Since the summer of 2010, there are in addition to the Enzis the Enzo : basic shape and dimensions of the furniture is the same, but they are more robust and are made of recyclable materials. They were designed in collaboration with the Enzi-s architectural team PPAG and the product designers Margarita Navarro and Ludwig Slezak .
It all began with an art project in 2002: after the opening of the MuseumsQuartier in June 2001, there was no seating in the courtyards apart from a few wooden benches and no artistic display. The Austrian artist Josef Trattner then designed huge foam objects for the area as part of an art project, which were immediately enthusiastically accepted by the visitors and, among other things, also used as seating. Due to the great success of the campaign, the MuseumsQuartier invited several teams of architects to design versatile seating furniture for the MuseumsQuartier Höfe. The idea of the team of architects PPAG - Anna Popelka and Georg Poduschka - was convincing and the MQ courtyard furniture moved into the MuseumsQuartier for the first time in winter 2002 in the form of assembled igloos as part of the “Winter in the MQ” program. In 2003, the furniture was set up for the first time in summer and immediately enthusiastically accepted and used by visitors to relax or meet friends and has since become an integral part of the MuseumsQuartier.
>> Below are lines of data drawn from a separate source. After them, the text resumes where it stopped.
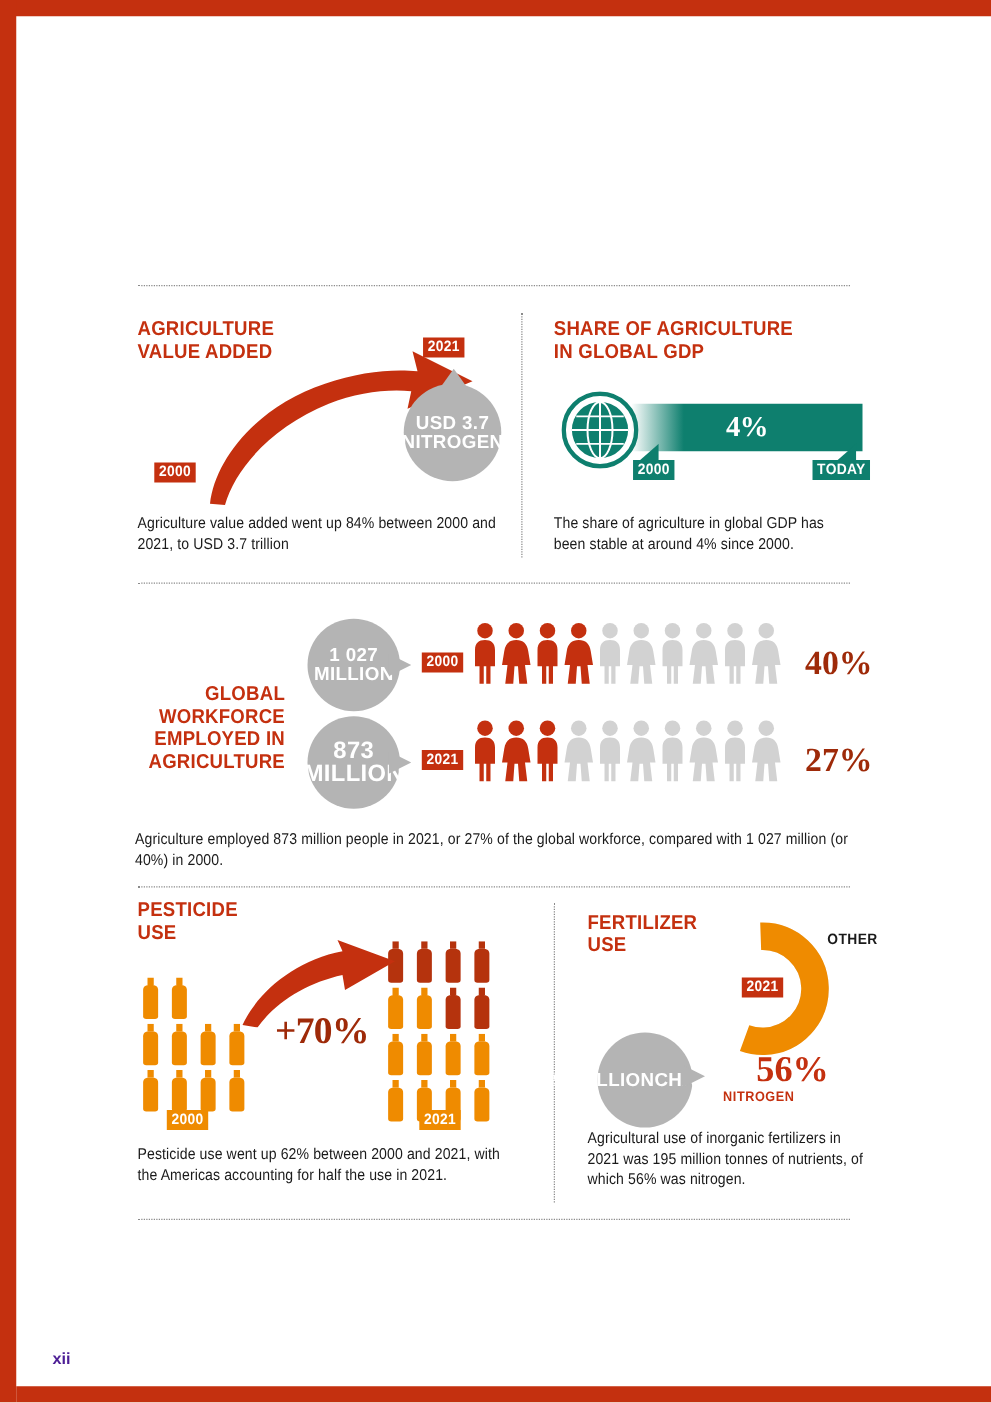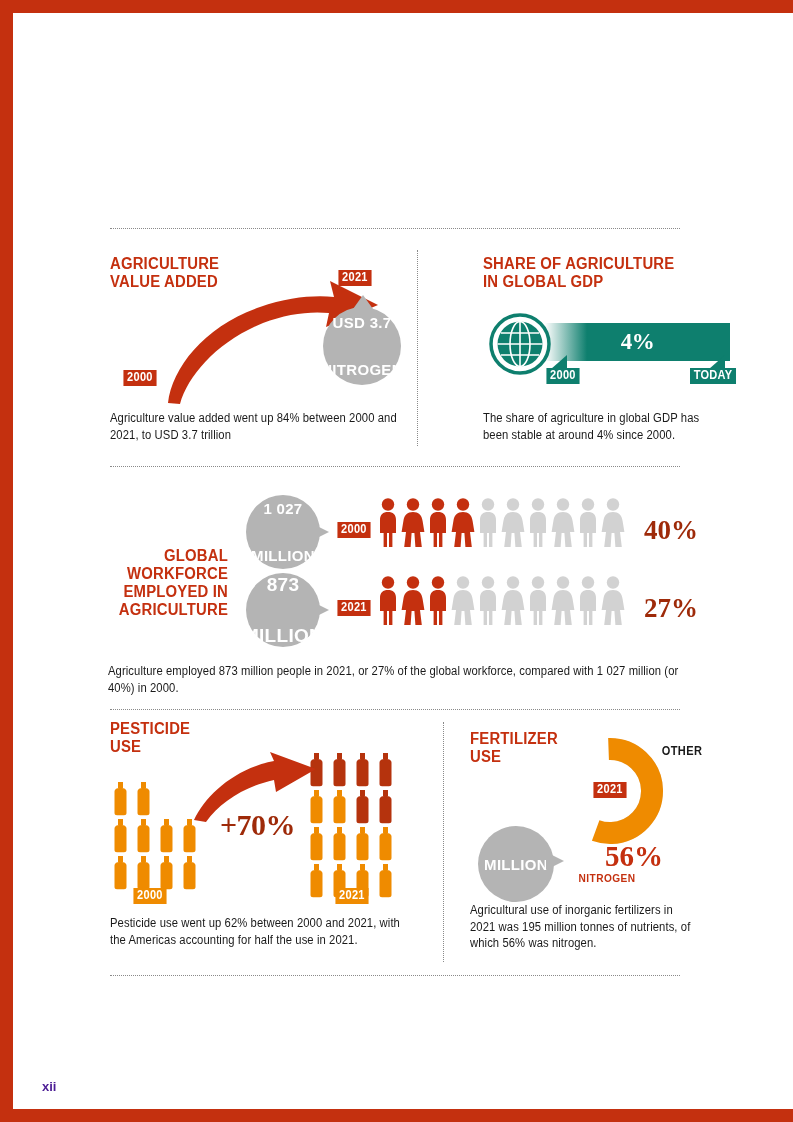--- a/index.html
+++ b/index.html
@@ -132,7 +132,7 @@
     letter-spacing: -1px;
   }
   
-  #p2 { left: 443px; top: 255px; width: 250px; height: 190px; margin-left: 40px; }
+  #p2 { left: 443px; top: 255px; width: 250px; height: 190px; }
   .gdp-bar {
     position: absolute;
     left: 62px; top: 68px;

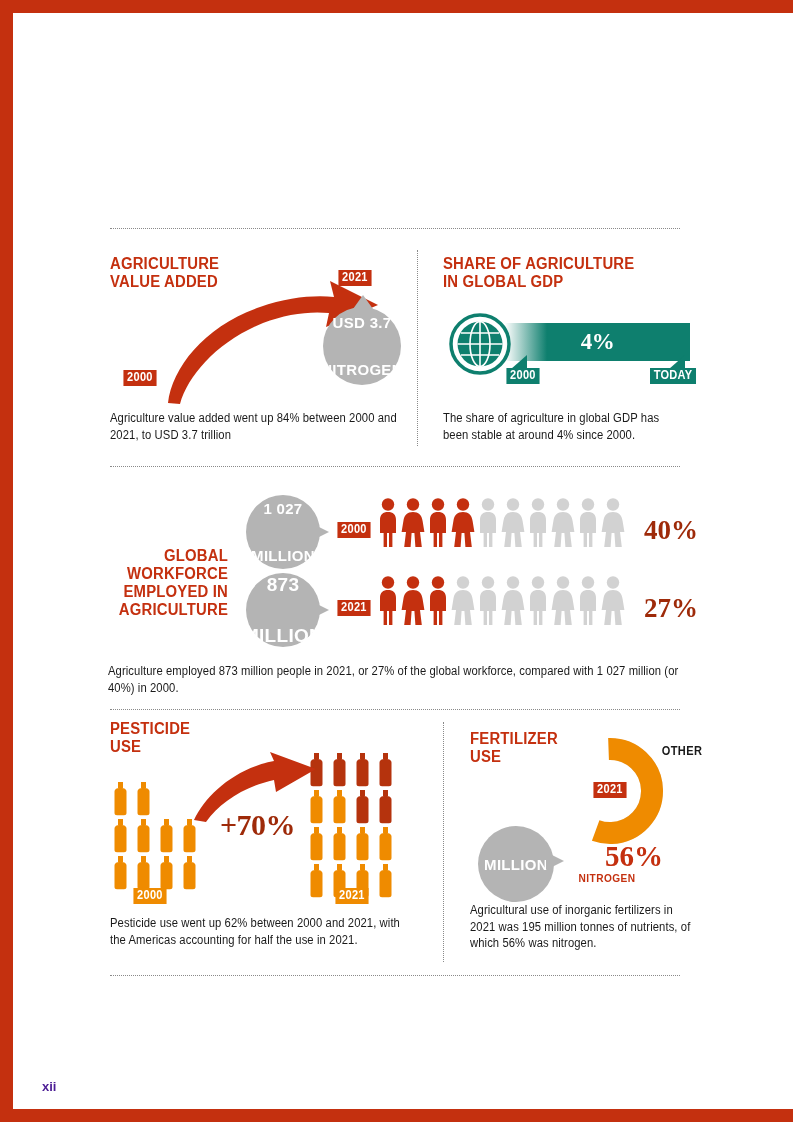--- a/index.html
+++ b/index.html
@@ -119,7 +119,6 @@
     text-align: center;
     line-height: 1.0;
     letter-spacing: 0.3px;
-    gap: 32px;
   }
   
   #p1 { left: 110px; top: 255px; width: 300px; height: 190px; }

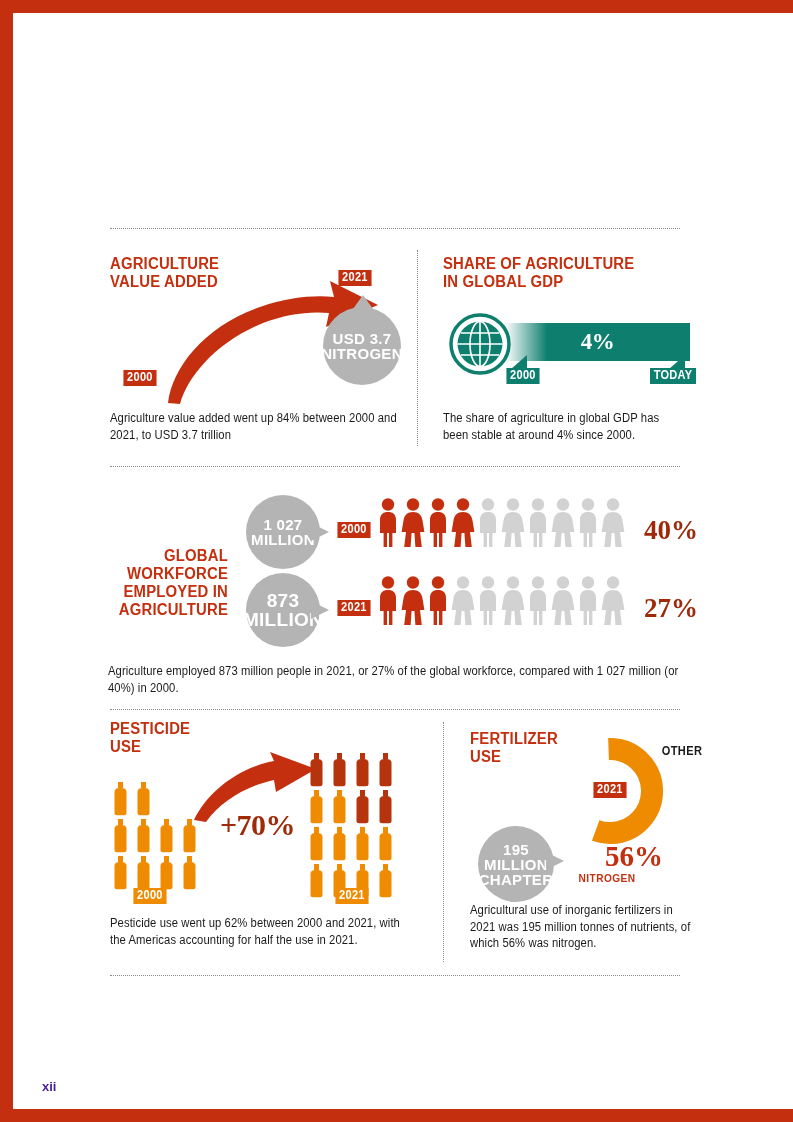--- a/index.html
+++ b/index.html
@@ -578,7 +578,7 @@
 
     <div class="donut-label" style="left:190px; top:14px;">OTHER</div>
 
-    <div class="circle-gray" style="left:8px; top:96px; width:76px; height:76px; font-size:15px; flex-direction:column;">
+    <div class="circle-gray" style="left:8px; top:96px; width:76px; height:76px; font-size:15px; flex-direction:row;">
       <div>195</div>
       <div>MILLION</div>
       <div>CHAPTER</div>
MQ furniture has been presented in various colors since 2003: swimming pool blue (2003), light pink (2004), pistachio green (2005), happy bed red (2006), cream beige (2007), “almost austriaviolet” (2008), lemon yellow (2009), “Lush Meadow Green ”(2012–2012),“ Ivory tusk white ”(2012–2012),“ Strawberry Field Red ”(2012–2012) and“ Candy Shop Pink ”(2012–2012),“ Tröpferlbadblau ”(2013),“ Mermaid "(2015) and" Twinnigrün "(2017). The choice of color has been determined by online voting since 2008 by anyone interested in the MuseumsQuartier. In terms of design, there are now various furniture models: in addition to the original Enzi model , the Enzo variant is hollow compared to the previous version and, thanks to a completely different production method, even more robust and more resistant to damage. In contrast, the outer contour and size of the furniture have remained the same. In the summer of 2013, the design of the MuseumsQuartier furniture was further developed. The new Viena model generation is a further development of the previous MQ courtyard furniture, the open reinforcing struts have been dispensed with, a hole in the middle of the seat, through which the rainwater can also drain, provides the necessary stability and provides support for parasols. Back to the original shape of the Enzi , but made from the robust material of the Enzo .
In the meantime, MQ furniture has developed into a real trademark and is used by WienTourismus and Österreich Werbung as brand ambassadors for Vienna. At the same time, the furniture is also used for artistic projects: as part of the Eurovision Song Contest (ESC), 40 pieces of the internationally known courtyard furniture were designed by 40 Austrian artists. The artists were assigned a country by lot, with which they would deal thematically when designing the MQ furniture. The joint campaign between ORF and the MuseumsQuartier was curated by the Leopold Museum, Kunsthalle Wien and mumok, who were responsible for selecting the artists.
As early as 2005, the courtyard furniture of the MuseumsQuartier Wien received the Adolf Loos State Prize for Design in the "Spatial Design" category, which was awarded for the first time. In 2007 the MQ seating was nominated for the State Design Prize of the Federal Republic of Germany for the first time.